Building on the hugely successful Lost Recipes Contest of 2007 and the book it inspired, America's Best Lost Recipes, Cook's Country magazine asked home cooks to again participate in a project to preserve our country's culinary heritage. This time, readers from around the country were asked to send in recipes for their favorite family suppers.

Remember when a full-flavored, from-scratch dinner would bring everyone to the table? Whether the family gathered around a classic, rosy-pink roast beef with gravy, an old-fashioned tamale pie steamed in a Dutch oven, or a creative noodle casserole called Preacher's Delight with ground beef, tomatoes, and cream cheese, nothing could beat the flavor or comfort that came from a homemade meal. In an effort to preserve these old-fashioned meals, Cook's Country magazine asked its readers to submit their favorite dinnertime recipes and the stories behind them. Recipes were pulled from mothers', grandmothers', and great grandmothers' recipe boxes, and from a thousand submissions, our test kitchen tested and perfected the best to present here, in Cook's Country Best Lost Suppers.

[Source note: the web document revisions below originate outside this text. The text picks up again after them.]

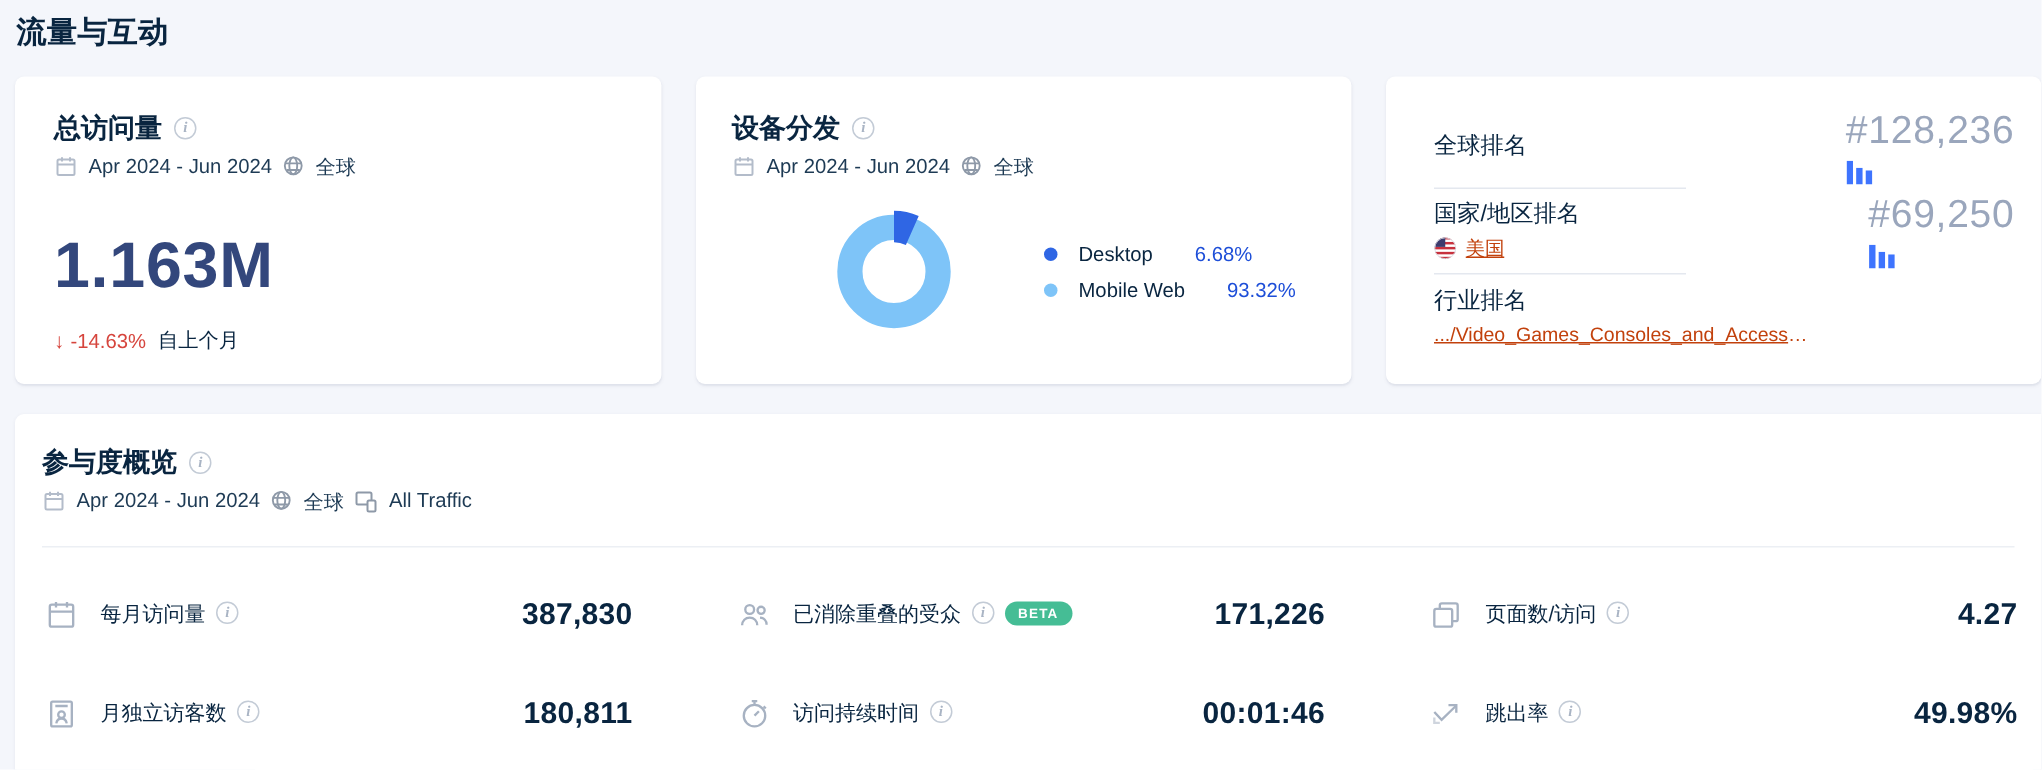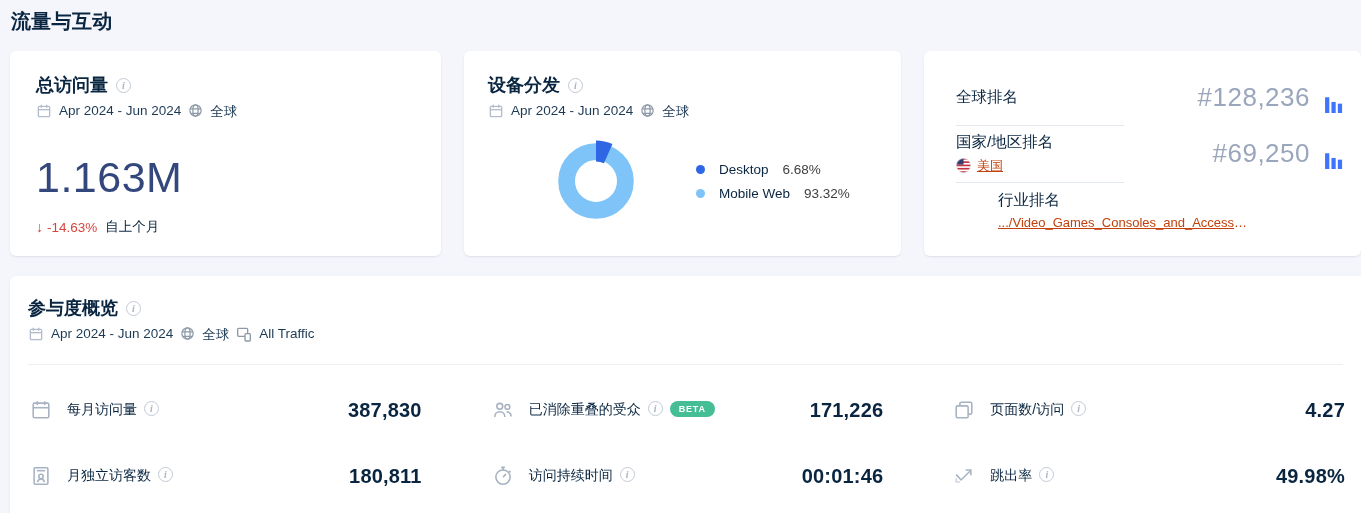"#128,236" .rank-value-wrap { align-items: flex-end -> flex-start; flex-direction: none -> column; gap: 15px -> 4px }
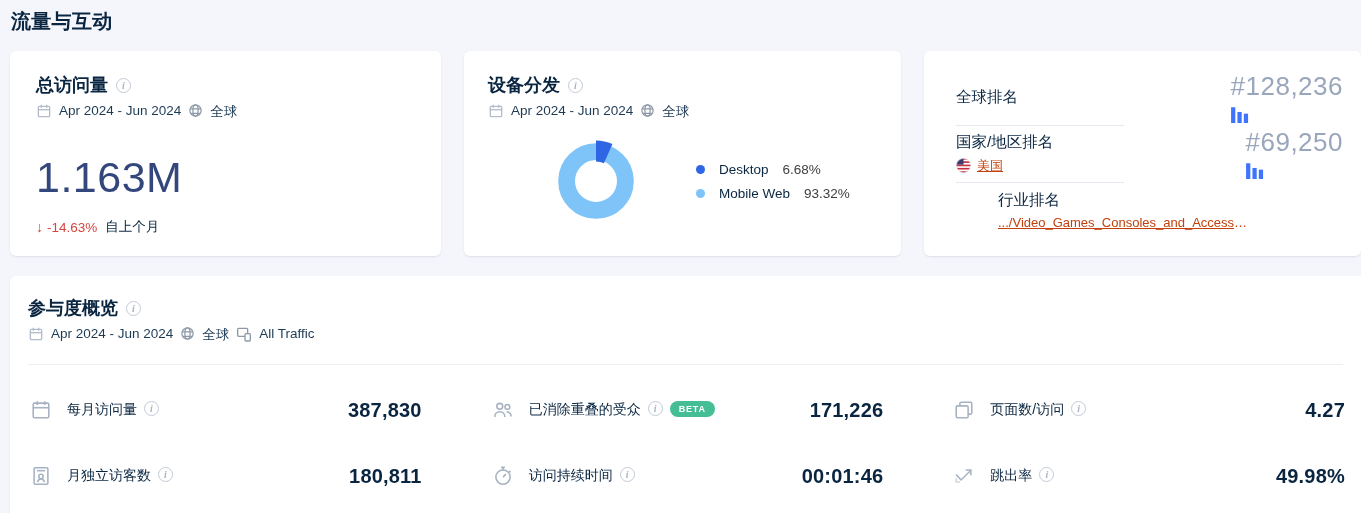"1.163M" .big-number { font-weight: 400 -> 700 }
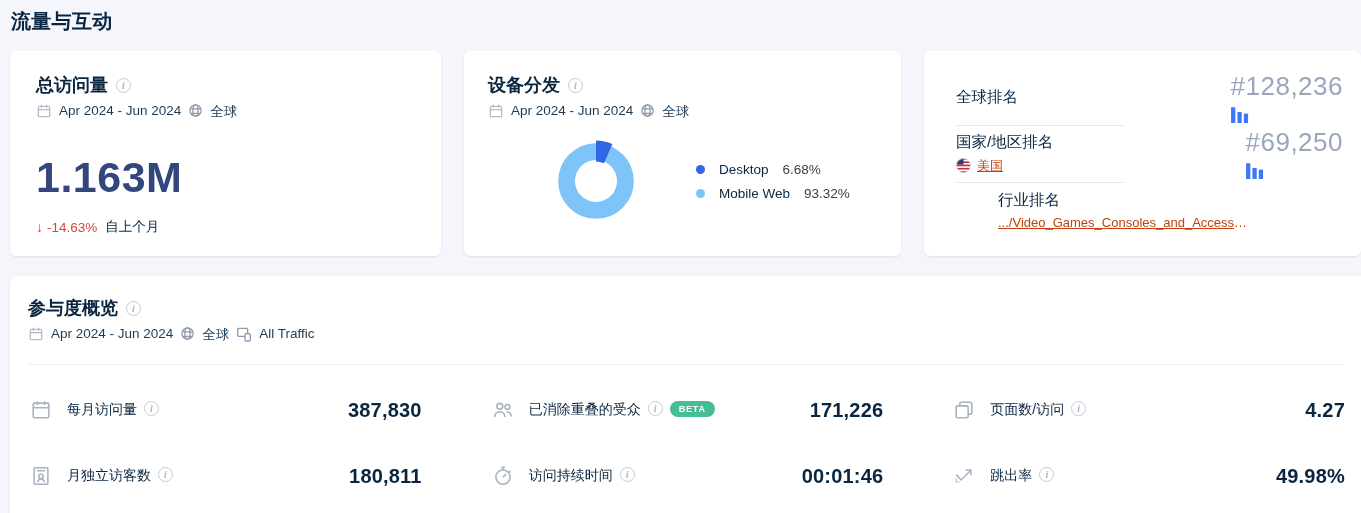"6.68%" .legend-value { color: #404040 -> #1d4ed8; margin-left: 14px -> 28px }
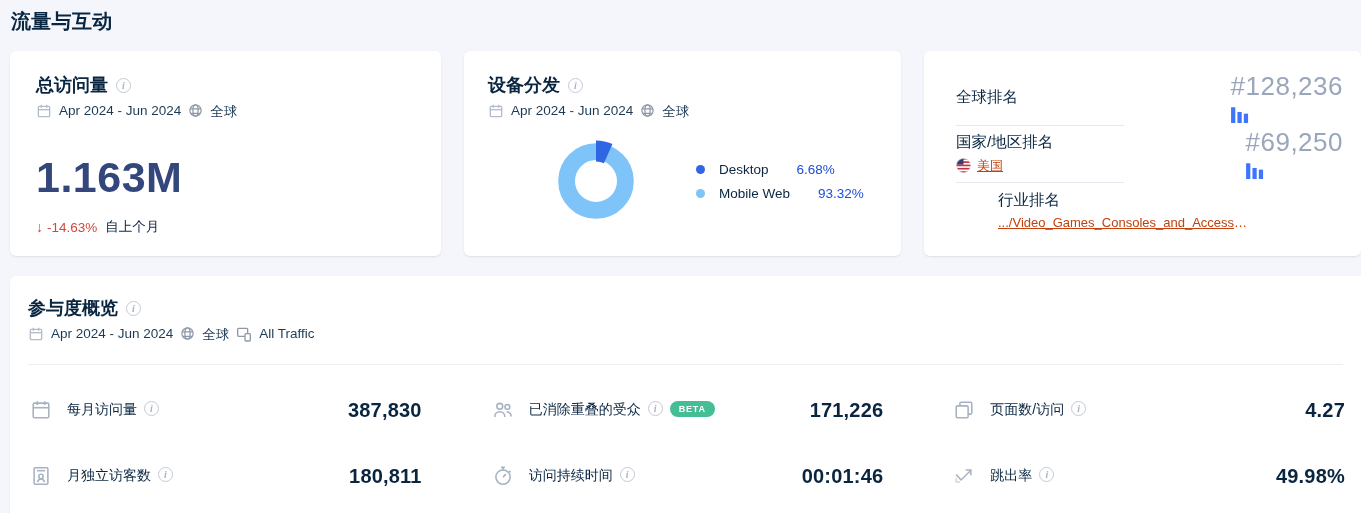"行业排名" div { margin-left: 42px -> none }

For some readers, old-fashioned family dinners meant comfort foods like Pan-Fried Chicken with Milk Gravy or Creamy Chicken Pan Pie. For others it's their family's twist on an old classic, like a mahogany-hued, meltingly tender pot roast braised in coffee. Then there are the dishes of economy, quick-and-easy but still plenty big on flavor, like Chicken a la King, Clam Pie, and Creamy Chicken and Waffles.

Many dishes found in this book are quintessential, slow-cooked Sunday suppers that folks just don't make that often today, meals made maybe while the yard work was being done or the house was being cleaned, while others are creative family recipes you won't find anywhere else that pull together in a snap--Meat-za Pie, International Dateline Chicken, Cornbread Meatloaf. And there are numerous dishes that speak to our country's heritage, recipes with a story worth remembering, from regional favorites like Pennsylvania Dutch Slippery Chicken Bott Bie (a pot pie stew with handmade noodles) and the Midwestern favorite Cheese Frenchees (a deep-fried, crunchy-coated grilled cheese) to old-world classics brought through Ellis Island, like a creamy, rich beef goulash and classic Italian lasagna with handmade spinach noodles. Cook's Country Best Lost Suppers is a collection so appealing that it's sure to encourage families to once again enjoy dinnertime together.